Global warming pollution, indeed all pollution, is now described by economists as an ‘externality.’ This absurd label means, in essence: we don’t to keep track of this stuff so let’s pretend it doesn’t exist.”?
It sounds like a neat trick, killing two birds with one stone. Certainly, I am open to taxing externalities based on the difference between their social and private costs. In contrast to Mr. Gore’s aspersion on economists, the word “externality”? doesn’t mean we should pretend it doesn’t exist, it means the relevant actors (the polluters) pretend it doesn’t exist, which is a problem because it does.
Economists suggest several alternatives. Nobel Prize winner Ronald Coase suggests establishing legally enforceable property rights. The reason we have air pollution is because nobody owns the air. The reason we have less land pollution (e.g. dumping) hither and yon is because people do own the land.
The problem of course is (a) establishing ownership of the air and (b) tracking air pollution back to its source so that polluters can be legally charged.
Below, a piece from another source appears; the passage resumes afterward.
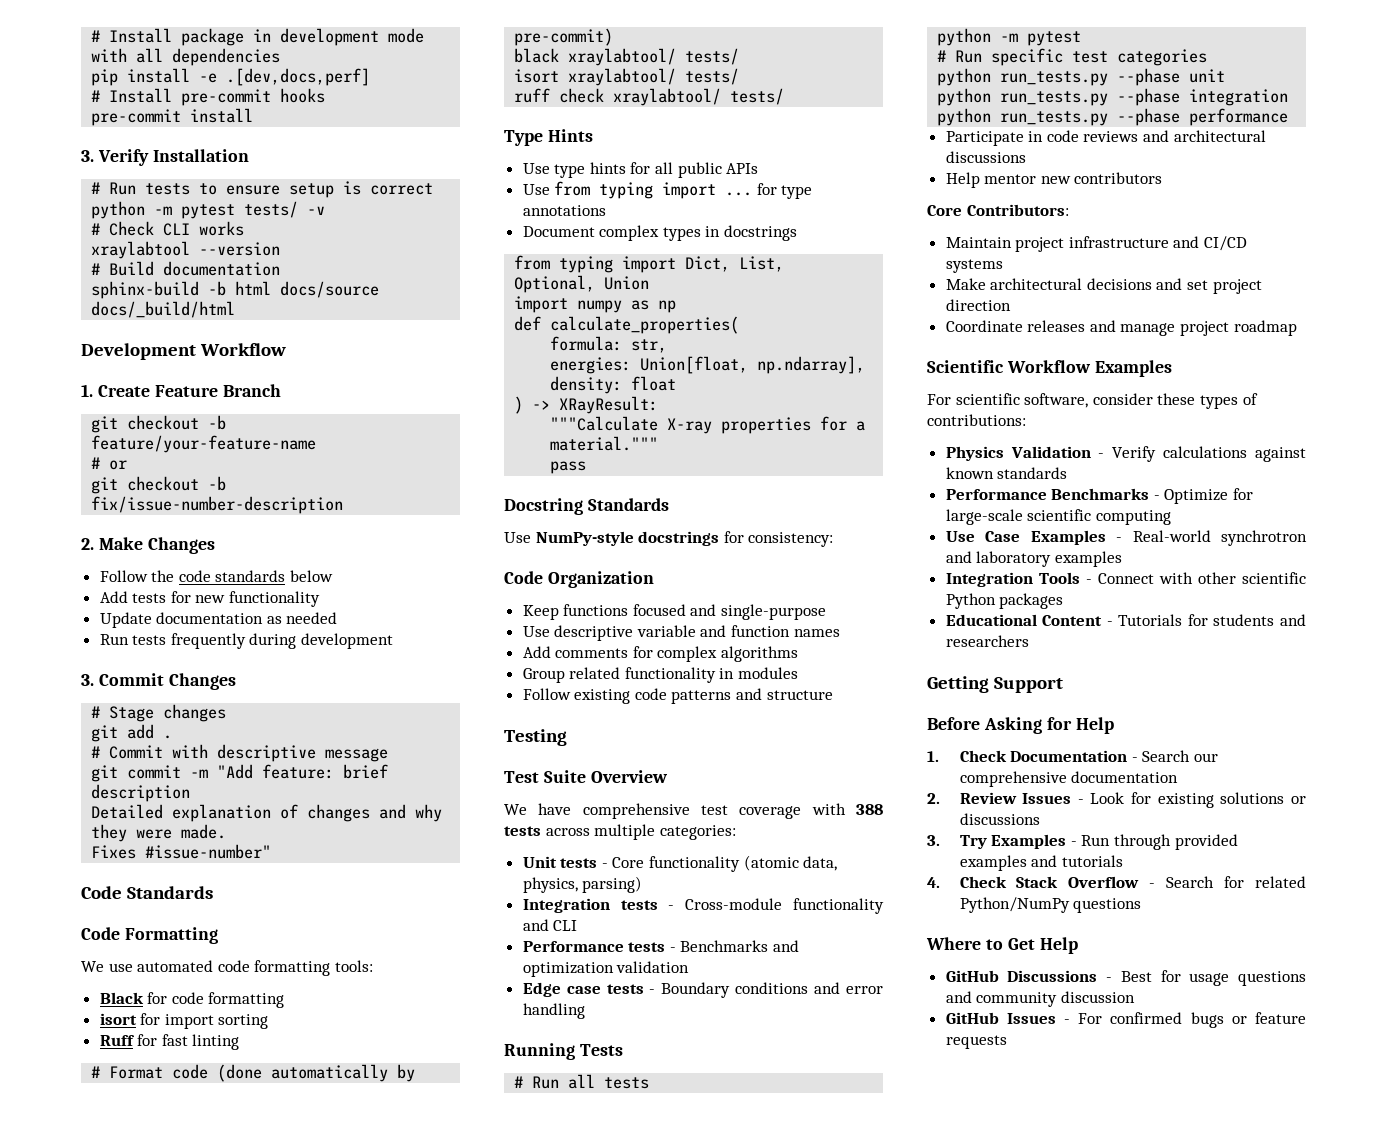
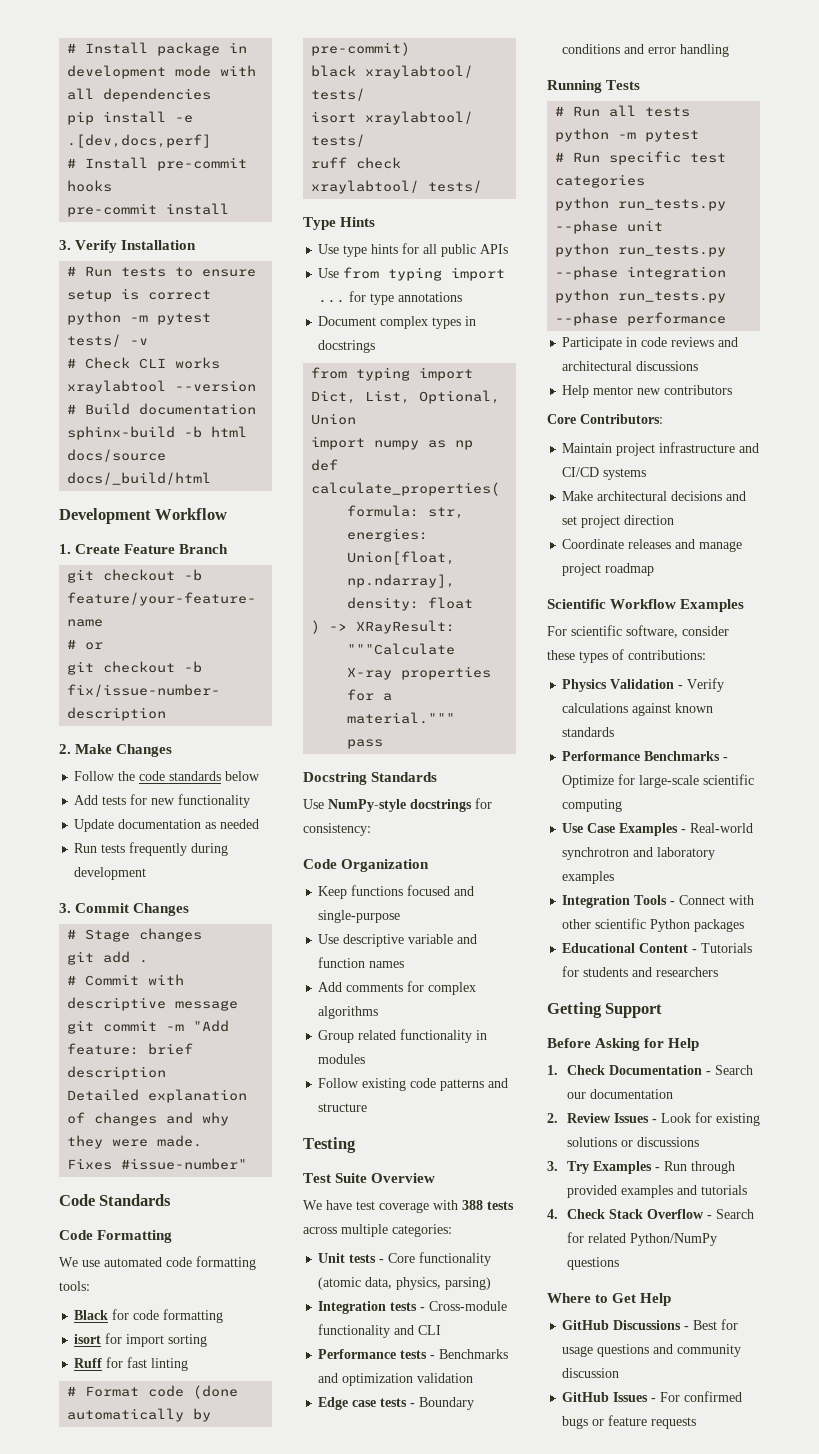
- We have comprehensive test coverage with 388 tests across multiple categories:
+ We have test coverage with 388 tests across multiple categories:
- 1. Check Documentation - Search our comprehensive documentation
+ 1. Check Documentation - Search our documentation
The second solution is regulatory. With regards to traditional “criteria”? pollutants in the US (ozone, carbon monoxide, oxides of nitrogen, sulfur dioxide, lead, and particulates), tailpipe pollution is regulated by the Environmental Protection Agency, and cities have to ensure their transportation plans don’t pollute beyond a certain threshold. Currently, CO2 is not a criteria pollutant because it does not have health effects, at least not in the same way. This is a quantity-based strategy. Mr. Gore advocates this when he suggests “freezing”? carbon emissions.
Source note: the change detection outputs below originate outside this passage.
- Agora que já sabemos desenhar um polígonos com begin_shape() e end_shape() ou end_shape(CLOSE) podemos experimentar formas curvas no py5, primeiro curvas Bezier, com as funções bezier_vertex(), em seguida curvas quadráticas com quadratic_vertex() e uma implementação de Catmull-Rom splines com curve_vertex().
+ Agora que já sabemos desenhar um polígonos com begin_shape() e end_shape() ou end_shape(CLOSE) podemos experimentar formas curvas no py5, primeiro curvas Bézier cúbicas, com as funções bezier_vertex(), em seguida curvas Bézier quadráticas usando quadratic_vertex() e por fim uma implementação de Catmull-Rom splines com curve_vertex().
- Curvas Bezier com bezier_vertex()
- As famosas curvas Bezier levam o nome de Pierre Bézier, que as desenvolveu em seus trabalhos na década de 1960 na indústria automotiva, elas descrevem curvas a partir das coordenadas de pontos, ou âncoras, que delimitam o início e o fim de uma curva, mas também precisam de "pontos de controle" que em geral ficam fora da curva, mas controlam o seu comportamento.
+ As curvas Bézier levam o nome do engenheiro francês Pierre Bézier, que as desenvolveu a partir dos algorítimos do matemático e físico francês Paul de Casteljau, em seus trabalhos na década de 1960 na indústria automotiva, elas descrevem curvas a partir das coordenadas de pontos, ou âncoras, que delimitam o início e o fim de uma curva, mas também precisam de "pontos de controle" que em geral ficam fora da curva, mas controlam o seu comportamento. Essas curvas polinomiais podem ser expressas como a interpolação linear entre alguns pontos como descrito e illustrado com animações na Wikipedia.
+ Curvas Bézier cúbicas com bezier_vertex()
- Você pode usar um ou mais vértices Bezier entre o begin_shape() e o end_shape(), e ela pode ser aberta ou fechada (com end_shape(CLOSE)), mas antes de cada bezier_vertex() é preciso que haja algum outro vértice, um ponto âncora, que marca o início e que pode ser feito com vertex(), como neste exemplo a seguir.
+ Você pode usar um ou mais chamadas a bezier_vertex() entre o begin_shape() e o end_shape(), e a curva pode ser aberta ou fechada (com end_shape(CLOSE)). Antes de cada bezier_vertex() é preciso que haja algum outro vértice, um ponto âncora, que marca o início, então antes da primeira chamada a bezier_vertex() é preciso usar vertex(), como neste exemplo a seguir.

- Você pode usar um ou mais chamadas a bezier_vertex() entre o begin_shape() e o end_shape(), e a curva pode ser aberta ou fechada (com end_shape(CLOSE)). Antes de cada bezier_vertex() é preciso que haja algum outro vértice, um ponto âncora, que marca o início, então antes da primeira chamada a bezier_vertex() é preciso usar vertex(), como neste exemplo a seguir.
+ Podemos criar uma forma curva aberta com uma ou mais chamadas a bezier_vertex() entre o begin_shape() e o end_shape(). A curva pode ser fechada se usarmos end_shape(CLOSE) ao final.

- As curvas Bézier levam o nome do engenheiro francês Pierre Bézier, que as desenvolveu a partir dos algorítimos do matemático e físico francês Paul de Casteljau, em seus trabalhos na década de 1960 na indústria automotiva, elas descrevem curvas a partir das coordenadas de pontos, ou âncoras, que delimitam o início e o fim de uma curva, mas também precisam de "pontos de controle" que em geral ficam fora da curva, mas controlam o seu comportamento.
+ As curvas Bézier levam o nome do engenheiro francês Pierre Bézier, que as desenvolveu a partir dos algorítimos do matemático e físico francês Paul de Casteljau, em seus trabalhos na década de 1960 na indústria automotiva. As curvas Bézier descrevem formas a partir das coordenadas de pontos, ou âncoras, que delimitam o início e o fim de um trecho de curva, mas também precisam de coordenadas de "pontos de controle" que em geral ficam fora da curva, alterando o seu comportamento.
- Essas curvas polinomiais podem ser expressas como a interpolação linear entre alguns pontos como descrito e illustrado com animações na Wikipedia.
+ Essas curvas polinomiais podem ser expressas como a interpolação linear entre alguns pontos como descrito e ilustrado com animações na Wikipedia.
A third solution, as Mr. Gore also suggests, is taxing pollution. In its pure form, we would allow anyone to pollute as much as they want, so long as they pay the carbon tax, which if properly set, would constrain the amount of pollution produced by providing the correct incentives. That tax (say X$/ton) would equal the social effect of the pollution. Establishing that social cost is not simple, nor is it uncontroversial. About 10 years ago I read a book about this by William Nordhaus, (the updated version is Warming the World: Economic Models of Global Warming by William D. Nordhaus and Joseph Boyer). The tax per ton would rise over time (as presumably would the impact of climate change, and our ability to pay for it). This is a price-based solution. The recent emergence of emissions trading combines quantity and price-based solutions.
Figuring out the proper level of the tax is no simple matter either. We can think about it in terms of damages: if the pollution went unprevented, what would it cost to fix. Or we can think about it in terms of prevention: how much would it cost to avoid the damage. If the cost of damage exceeds the cost of prevention, we should prevent, if the cost of damage is less than the cost of prevention, we should accept the damages. In practice we may prevent some damage and accept some damage.
Another point is that an externality requires two actors: the polluter and the pollutee. If I pollute, but no one is damaged, no harm is done. Think about noise: As the old koan goes, If a tree falls in the woods and no one is there to hear it, does it make a noise? No, the noise externality is only present if someone hears it and is harmed. By moving into the way of the harm, you are imposing costs on the polluter. Another example is the conflict that occurs with suburbanization into agricultural areas. As much as our politicians romanticize the family farm, farms smell. This isn’t a problem so long as only cows and farmers live there, but when suburbanites move in, this becomes a problem. Should the farmer pay, after all it is his farm producing the externality? Or should the suburbanites bear the cost, since without their presence, no externality would exist?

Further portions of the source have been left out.